Avec la crise des gilets jaunes, les attentes des concitoyens en matière de justice fiscale ont pris de l'ampleur. Et quand on sait qu'au sein de l'Union européenne, les entreprises du numérique ont un taux moyen d'imposition de 14 points inférieur à la moyenne générale (9,5% contre 23,2%), pourquoi se priver de la taxe Gafa? A ce stade, elle pourrait rapporter 400 millions d'euros dès 2019 au fisc français. C'est évidemment peu comparé aux 10 milliards d'euros débloqués par Emmanuel Macron en faveur du pouvoir d'achat, mais c'est toujours ça de pris. Bruno Le Maire s'est donc engouffré dans la brèche et a présenté ce mercredi en conseil des ministres son projet de loi relatif à la taxation des grandes entreprises du numérique. 

Washington veut "régler ce problème cette année" 

La formule retenue par Bercy était déjà connue: une taxe de 3% sur le chiffre d'affaires des activités de publicité en ligne, de revente de données personnelles et de "marketplace" (mise en relation de vendeurs et acheteurs sur les plateformes numériques, comme Amazon et Airbnb, ndlr). Seules les grandes entreprises, celles dont le chiffre d'affaires dépasse 750 millions d'euros au niveau mondial et 25 millions à l'échelle de l'Hexagone, sont concernées. 

Est-elle efficace? "Les 3% [de taxe Gafa] ne vont pas compenser l'intégralité des 14 points, mais ça permet de commencer à compenser l'écart", a répondu, laconique, Bruno Le Maire. Le chiffre d'affaires et les activités retenues sont-ils des critères pertinents? 400 millions d'euros de rendement, est-ce suffisant? "J'entends toutes les critiques sur le côté économiquement fragile de cette taxation", a concédé le ministre. Mais, à l'heure actuelle, cette formule est "la seule solution disponible" et, aux yeux de Bruno Le Maire, "il vaut mieux décider sur une solution qui est imparfaite" que de "continuer à discuter au risque de ne jamais avoir de taxation des géants du numérique".

Ce projet de loi n'est pas l'alpha et l'oméga de l'imposition des géants du numérique. Il n'est "qu'une étape" dans la définition d'une fiscalité adaptée à l'économie du XXIe siècle, a souligné le ministre. La suivante est d'atteindre "une solution internationale", "seule échelle pertinente" pour qu'une telle mesure soit efficace. En lançant sa taxe Gafa, Paris tente en réalité de "faire bouger les lignes", de mettre la pression sur les autres pays pour qu'un accord émerge rapidement. Car, si le projet a échoué au niveau européen, il a peut-être plus de chances de réussir sur le plan international. 

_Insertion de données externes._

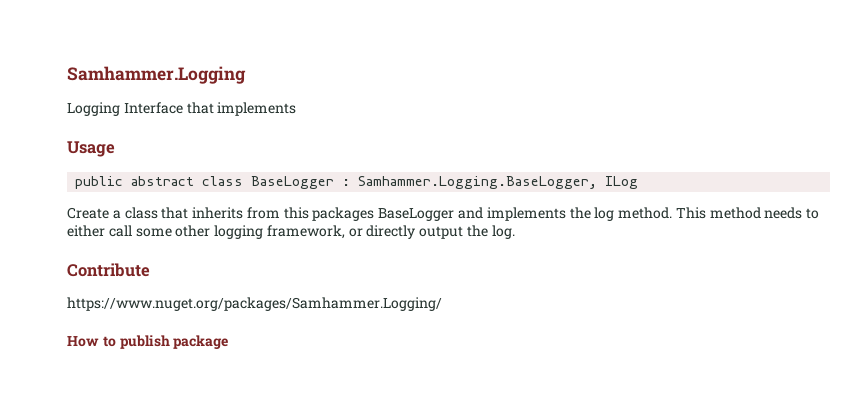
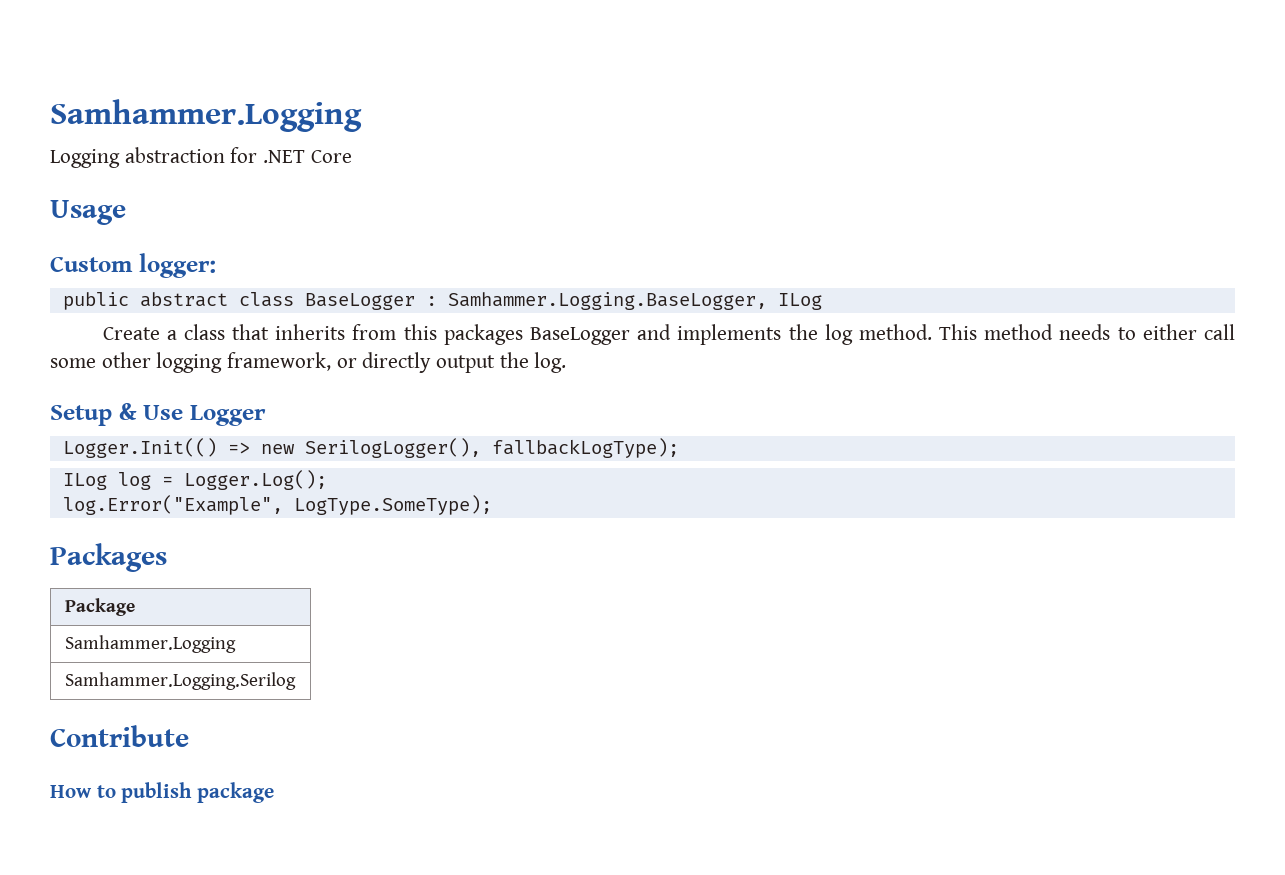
[123,102,297,116] Interface that implements -> [124,147,352,163] abstraction for .NET Core
(115, 149) none -> [50,253,216,278] // Custom logger:
(515, 232) none -> [50,403,266,426] [62,438,679,458] [62,470,327,490] [62,495,492,515] [50,543,167,572] [64,598,135,616] [64,635,236,653] [64,672,296,690] // Setup & Use Logger // Logger.Init(() => new SerilogLogger(), fallbackLogType); // ILog log = Logger.Log(); // log.Error("Example", LogType.SomeType); // Packages // Package // Samhammer.Logging // Samhammer.Logging.Serilog
[67,297,442,311] // https://www.nuget.org/packages/Samhammer.Logging/ -> (189, 736) none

Un groupe de travail, composé de représentants d'une centaine de pays et chapeauté par l'OCDE, planche actuellement sur le sujet. Fin janvier, ils ont donné leur accord de principe pour trouver un consensus sur une taxe Gafa d'ici 2020. S'ils y parviennent, la version retenue sera appliquée en France et remplacera donc celle qui a été présentée ce mercredi par le gouvernement. 

À défaut de s'être mis d'accord sur une taxe Gafa, Paris espère que les pays européens trouveront dès ce mois-ci une position commune à défendre à l'OCDE. Viendra ensuite le G7 en juillet, présidé par la France, où les États travailleront sur un niveau minimal d'impôt sur les sociétés et une taxation des entreprises du numérique. L'idée est de profiter de cette occasion pour commencer à définir un projet commun avec les États-Unis. En visite à Paris la semaine passée, le secrétaire américain au Trésor, Steven Mnuchin, a dit ne pas partager la version française de la taxe Gafa mais a insisté sur sa volonté de travailler avec Paris à accélérer les travaux à l'OCDE. L'objectif? "Régler ce problème cette année." L'éléphant accouchera-t-il d'une souris ou l'accord sera-t-il vraiment ambitieux? Les États-Unis vont-ils tenter de récupérer la mise? Difficile à dire. Ce serait en tout cas une toute nouvelle manière de concevoir la fiscalité des entreprises. Le seul risque pour la France serait de voir achopper les discussions. Elle se retrouverait alors seule au monde avec une taxe qui pourrait nuire à son attractivité.